- Active: 1923 – 2012
- Disbanded: 2012
- Country: Ireland
- Branch: Army
- Type: Infantry
- Size: Battalion
- Headquarters: Collins Barracks, Cork

= 4th Infantry Battalion (Ireland) =

The 4th Infantry Battalion was an Infantry Battalion of the Irish Army from 1923 to 2012 based out of Collins Barracks, Cork. It was one of the oldest units of the Irish Army before its disbandment.

== History ==

=== Irish Civil War ===
The 4th Infantry Battalion formed during the Irish Civil War in 1923 when all troops then based in Renmore Barracks in Galway were so designated. In 1924 the new unit was transferred to Castlebar where it was commanded by Commandant John Haughey, father of Charles Haughey.

=== Second World War ===
In 1930, the battalion had been transferred to Cork City, its base for the next eighty years. Following the declaration of The Emergency in 1939, the battalion was tasked with the protection of Foynes seaplane base and the transatlantic cable on Valentia. In May 1940 the unit became the core of a mobile column tasked with the defence of the southwest coast, and the following year became the spearhead of the newly formed 3rd Infantry Brigade.

The 4th Infantry Battalion at this time continued intensive training for their task and in 1944 carried out a 42-mile march with forty pounds of kit in under twelve hours, later recognised as a world record achievement.

=== Congo Crisis===

In 1960, troops from the 4th Battalion deployed to the Congo with B Company of 32nd Inf Bn. Four Distinguished Service Medals DSMs were won by 4th Battalion soldiers including Lieutenant Colonel Patrick Barry for his rescue of 250 civilians at Manono, CS Walter O’Sullivan and CQMS Anthony Connolly.

=== The Troubles ===

In August 1969 a company was hurriedly despatched from Collins Barracks to the border due to the outbreak of violence in Northern Ireland. They remained under canvas in Camp Arrow near Letterkenny until the winter.

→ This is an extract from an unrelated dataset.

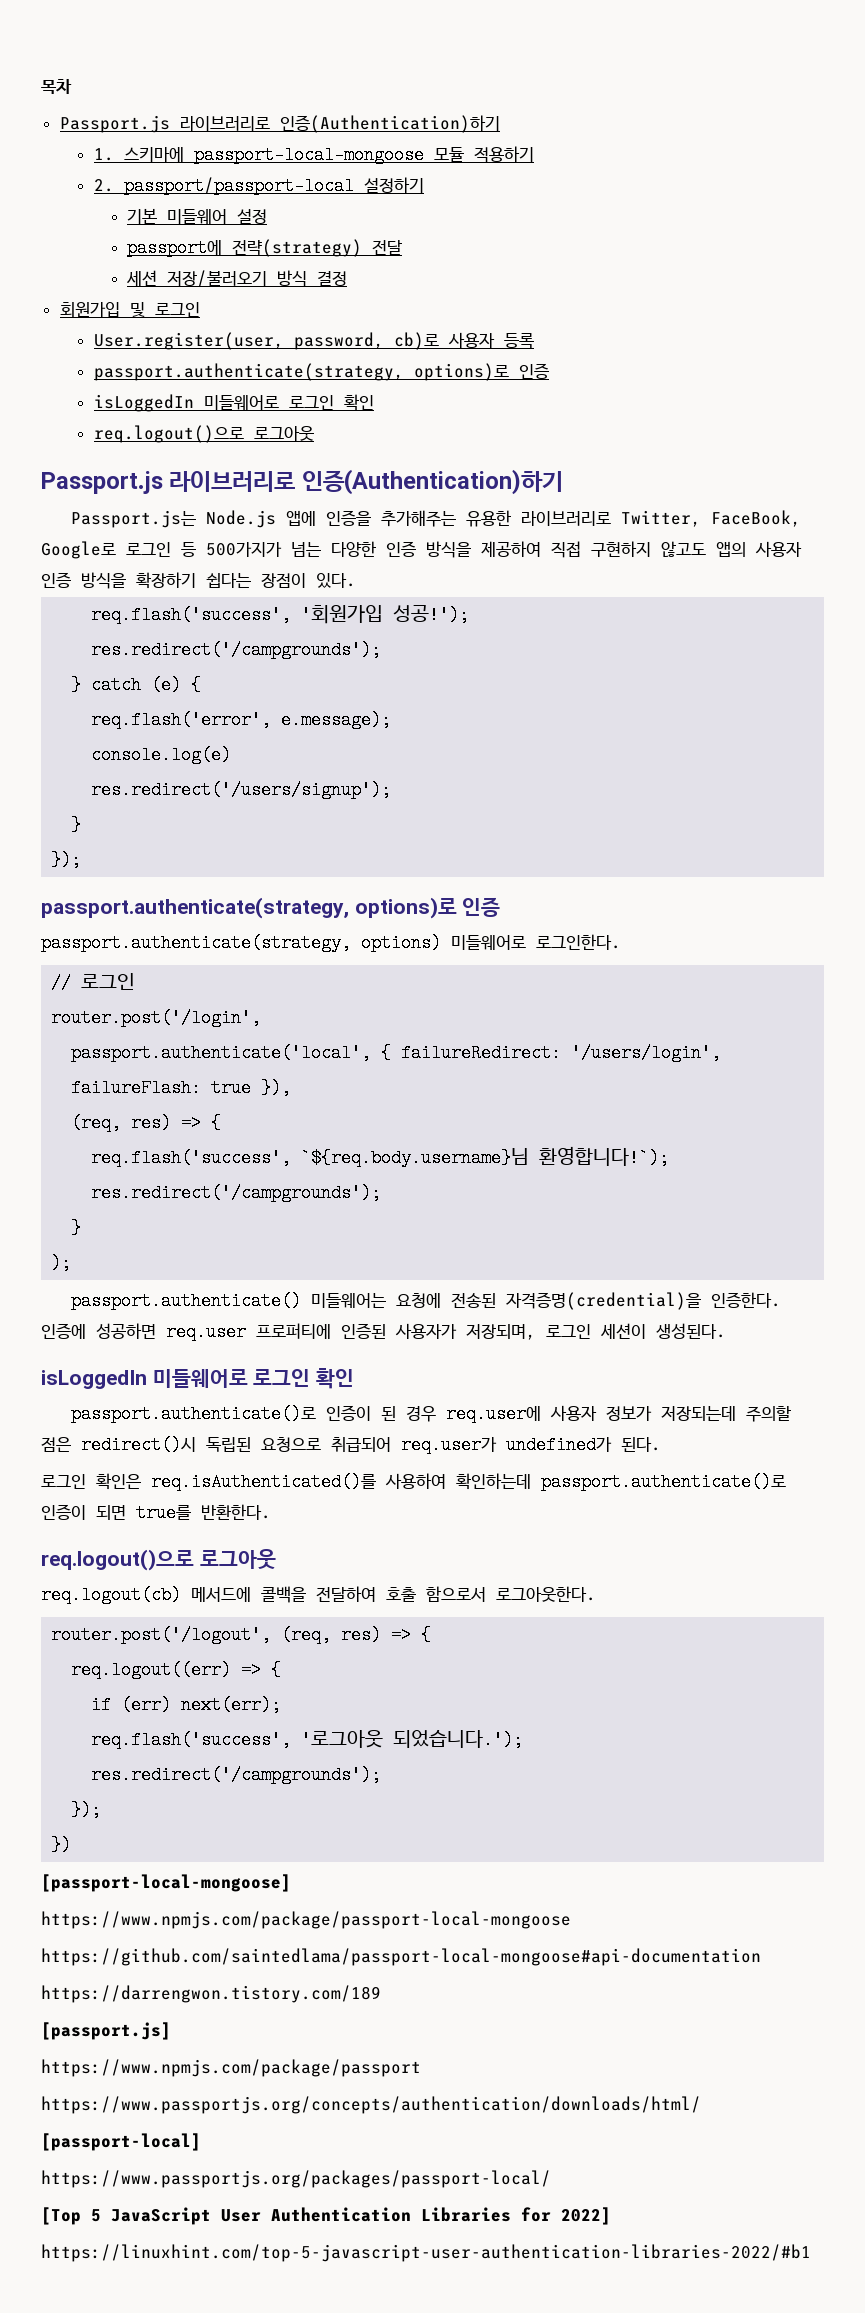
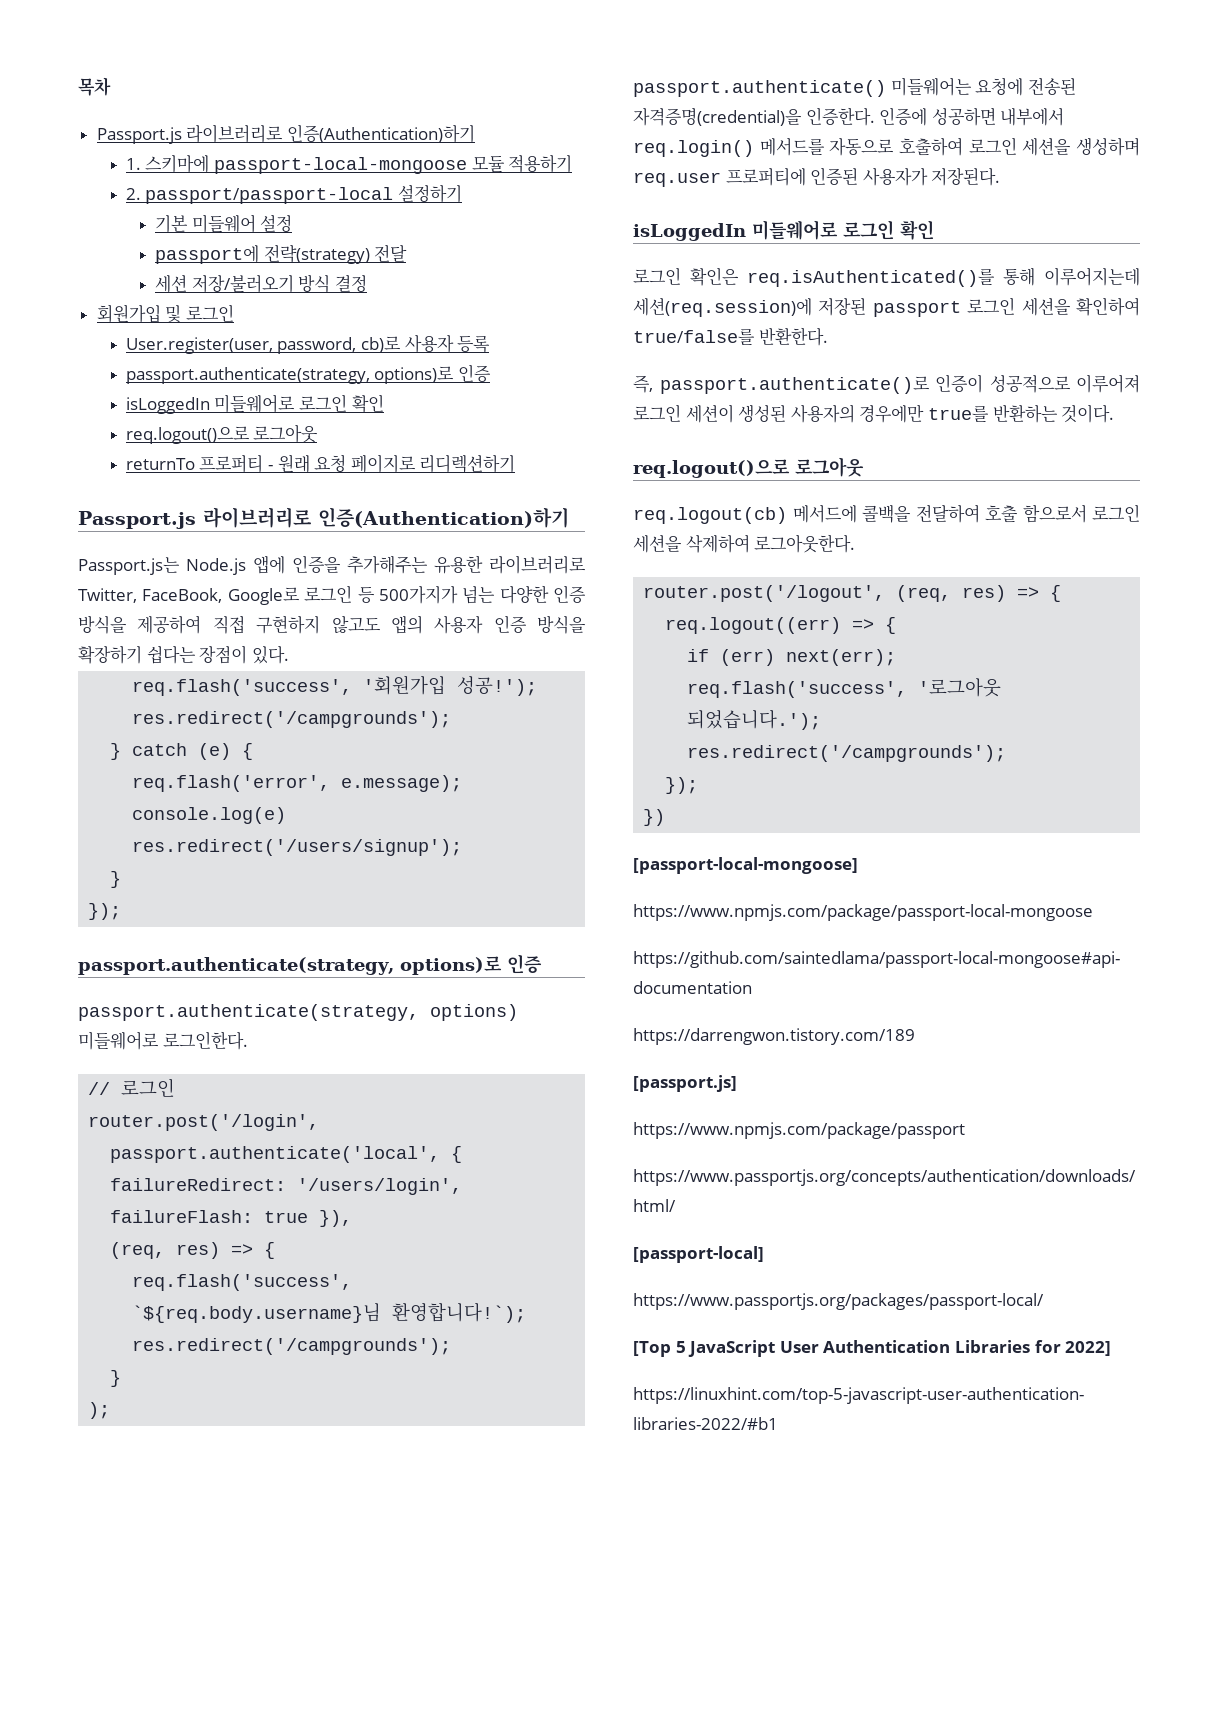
(314, 433) none -> [125,454,516,473] // returnTo 프로퍼티 - 원래 요청 페이지로 리디렉션하기
[166,1323,726,1341] [41,1368,355,1389] [71,1405,792,1423] [41,1436,661,1454] [41,1473,786,1491] [41,1504,271,1522] req.user 프로퍼티에 인증된 사용자가 저장되며, 로그인 세션이 생성된다. // isLoggedIn 미들웨어로 로그인 확인 // passport.authenticate()로 인증이 된 경우 req.user에 사용자 정보가 저장되는데 주의할 점은 redirect()시 독립된 요청으로 취급되어 req.user가 undefined가 된다. // 로그인 확인은 req.isAuthenticated()를 사용하여 확인하는데 passport.authenticate()로 인증이 되면 true를 반환한다. -> [1000,107,1065,126] [633,137,1140,157] [633,167,1001,187] [633,220,934,241] [633,267,1140,287] [633,297,1140,317] [633,327,828,346] [633,374,1140,394] [633,404,1115,423] 내부에서 req.login() 메서드를 자동으로 호출하여 로그인 세션을 생성하며 req.user 프로퍼티에 인증된 사용자가 저장된다. // isLoggedIn 미들웨어로 로그인 확인 // 로그인 확인은 req.isAuthenticated()를 통해 이루어지는데 세션(req.session)에 저장된 passport 로그인 세션을 확인하여 true/false를 반환한다. // 즉, passport.authenticate()로 인증이 성공적으로 이루어져 로그인 세션이 생성된 사용자의 경우에만 true를 반환하는 것이다.
(486, 1594) none -> [1092,504,1140,522] [633,534,750,553] 로그인 세션을 삭제하여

It would be the first of many border deployments, the men from Cork carrying out patrols, checkpoints and guarding vital installations in the border region as well as many other ATCP duties as for example when the 4th Battalion secured Baldonnel for the visit of British Prime Minister Edward Heath in 1973.

On 26 May 1977, Support Company was conducting a mortar shoot in the Glen of Imaal when a tragic explosion took place, killing five soldiers.

=== United Nations ===
In 1978, 4th Infantry Battalion deployed to UNIFIL, and provided two platoons for B Company of 43 Irishbatt, the first personnel arriving at Ben-Gurion Airport in Tel-Aviv on 20 May after which they were driven to Haris and then marched to Coy HQ in Tibnine. That October, Cpl Noel Mullins won the battalion’s fifth Distinguished Service Medal "for displaying calmness, courage and dedication to duty above the average, when unarmed and isolated from his parent unit and under severe physical and psychological duress, Corporal Mullins gave first aid to a wounded comrade and continued to function effectively as an observer at an isolated observation post [OP RAS] in South Lebanon." However, tragedy followed on 18 April 1980 when Pte Thomas Barrett (30) was one of two Irish soldiers disarmed and murdered by the DFF, in the wake of the fighting for At-Tiri.

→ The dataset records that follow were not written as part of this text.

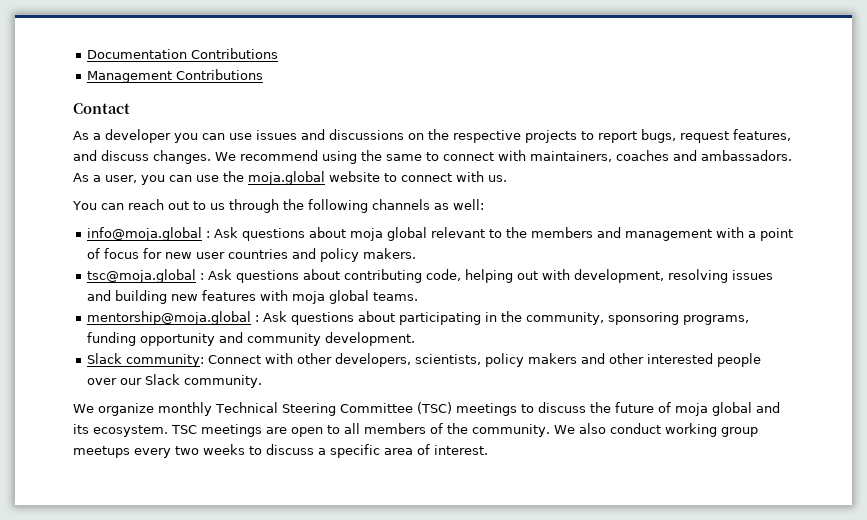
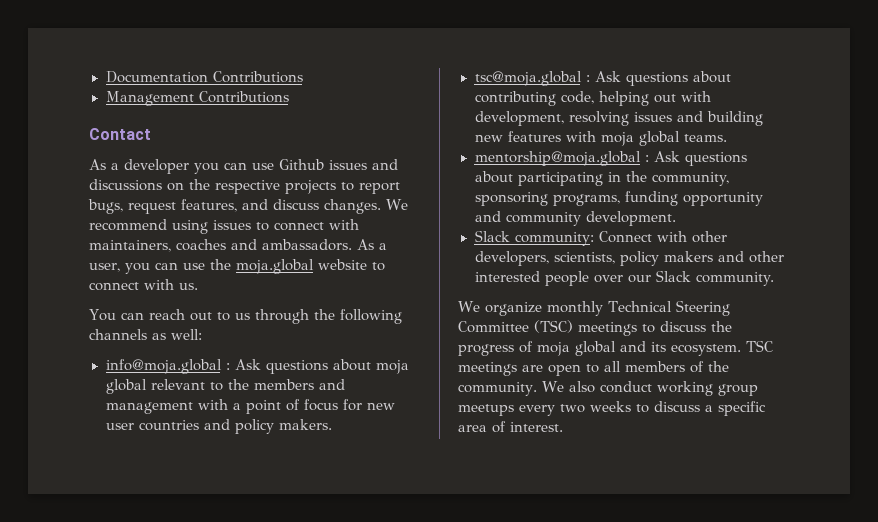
(252, 136) none -> [279,159,324,170] Github
[361,150,422,161] the same -> [213,220,251,230] issues
[614,402,654,413] future -> [458,344,514,356] progress

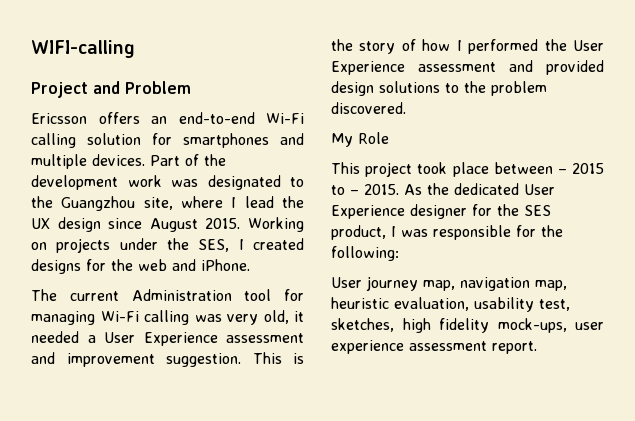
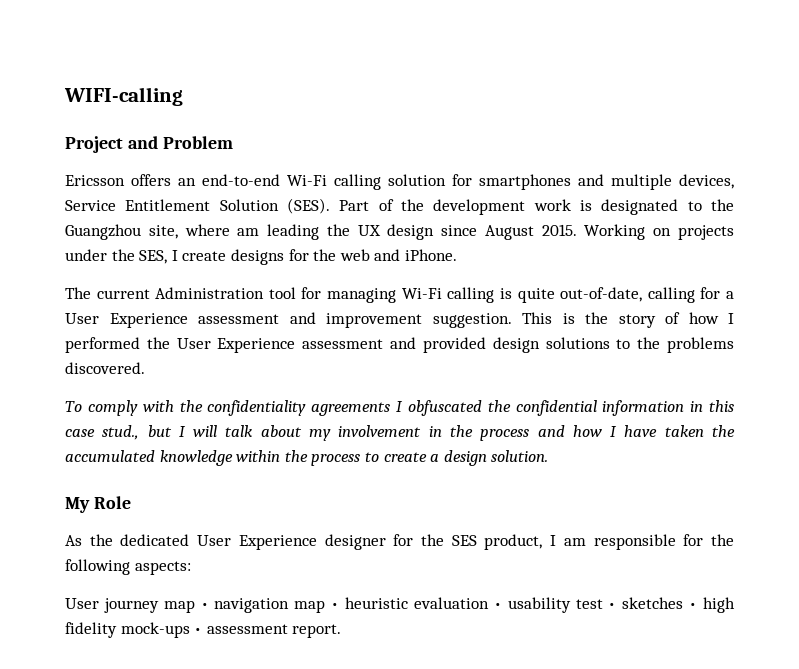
[92,154,145,166] devices. -> [679,174,734,189] [65,198,330,214] devices, Service Entitlement Solution (SES).
[171,179,198,187] was -> [579,200,592,211] is
[231,196,274,208] I lead -> [237,224,320,240] am leading
[253,238,304,250] created -> [182,251,227,261] create
[194,310,304,325] [31,331,79,343] was very old, it needed -> [499,287,721,303] is quite out-of-date, calling for
[491,81,547,96] problem -> [667,337,735,353] problems
[331,132,389,147] [331,162,604,177] [331,184,399,195] My Role // This project took place between – 2015 to – 2015. -> [65,400,735,416] [65,425,735,441] [65,450,549,466] [65,496,131,513] To comply with the confidentiality agreements I obfuscated the confidential information in this case stud., but I will talk about my involvement in the process and how I have taken the accumulated knowledge within the process to create a design solution. // My Role //
[401,229,428,237] was -> [563,538,586,546] am
[331,246,399,261] following: -> [65,559,191,575] following aspects:
[423,277,567,291] [331,297,570,312] [331,318,604,333] [331,340,404,354] map, navigation map, heuristic evaluation, usability test, sketches, high fidelity mock-ups, user experience -> [163,597,736,613] [65,622,203,638] map • navigation map • heuristic evaluation • usability test • sketches • high fidelity mock-ups •

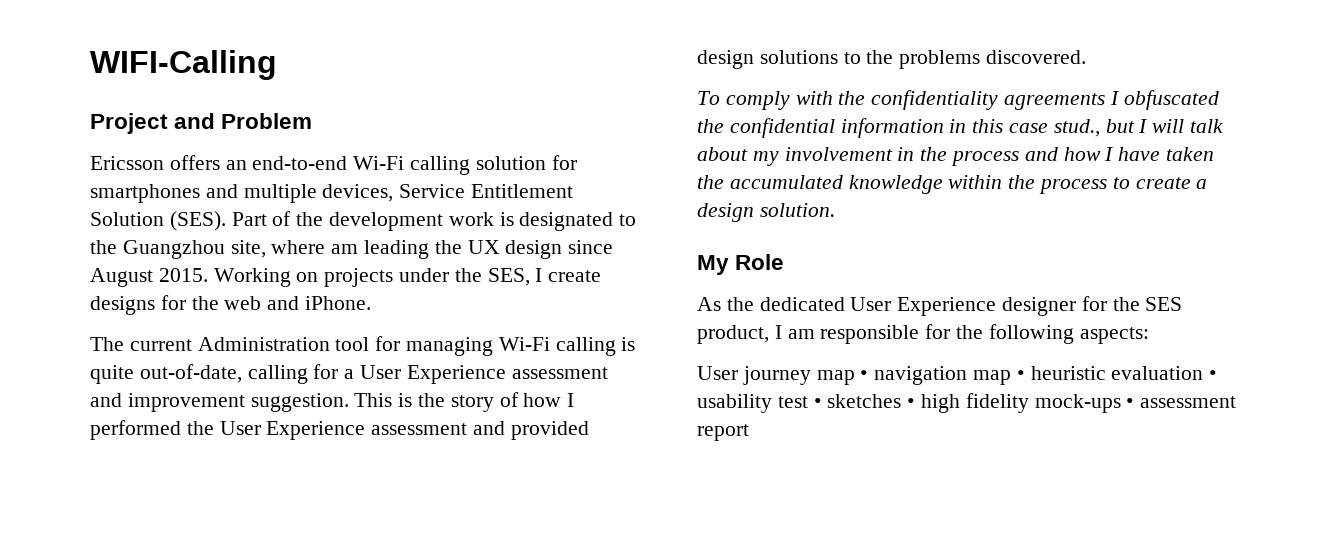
[64,87,183,106] WIFI-calling -> [90,50,277,80] WIFI-Calling
[292,624,342,638] report. -> [697,424,749,441] report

By 1983, nearly 1200 members of the battalion had served on UN Peacekeeping missions. The Battalion was kept busy on home service also; the ATCP commitment continued, for example the permanent military guard on Mount Gabriel radar station following a terrorist attack in 1982, and the deployment of personnel to Leitrim in December 1983 to assist in the large scale search for kidnapped supermarket executive Don Tidey. The battalion provided security during the visit of US President Ronald Reagan in 1984 and was also deployed in support of the operation to recover wreckage and human remains in the wake of the Air India disaster in 1985.

In November 1987, a company was deployed to the border a short notice to participate in Operation Mallard, an intensive search operation for PIRA arms dumps.

In November 1991, Cpl Michael McCarthy (33) from Buttevant was killed in action by the DFF near At-Tiri. By the late nineties, the ATCP commitment was easing. Members of the battalion continued to serve with Peacekeeping forces including Iran/Iraq, Cambodia, Ethiopia, Liberia, East Timor, and Kosovo.

=== Recent history ===
The 4th Battalion was deployed for emergencies such as the 2009 Cork floods and the severe winters of 2009/2010. It was also involved in the security operation for the state visit by Queen Elizabeth II in 2011, and provided the guard of honour for the Queen on her departure from Cork Airport. It then provided security for Barack Obama’s visit during his presidency.

In November 2012, the 4th Infantry Battalion was disbanded as part of a Defence Forces reorganisation, the remnants were incorporated into other low strength units within the Irish Army.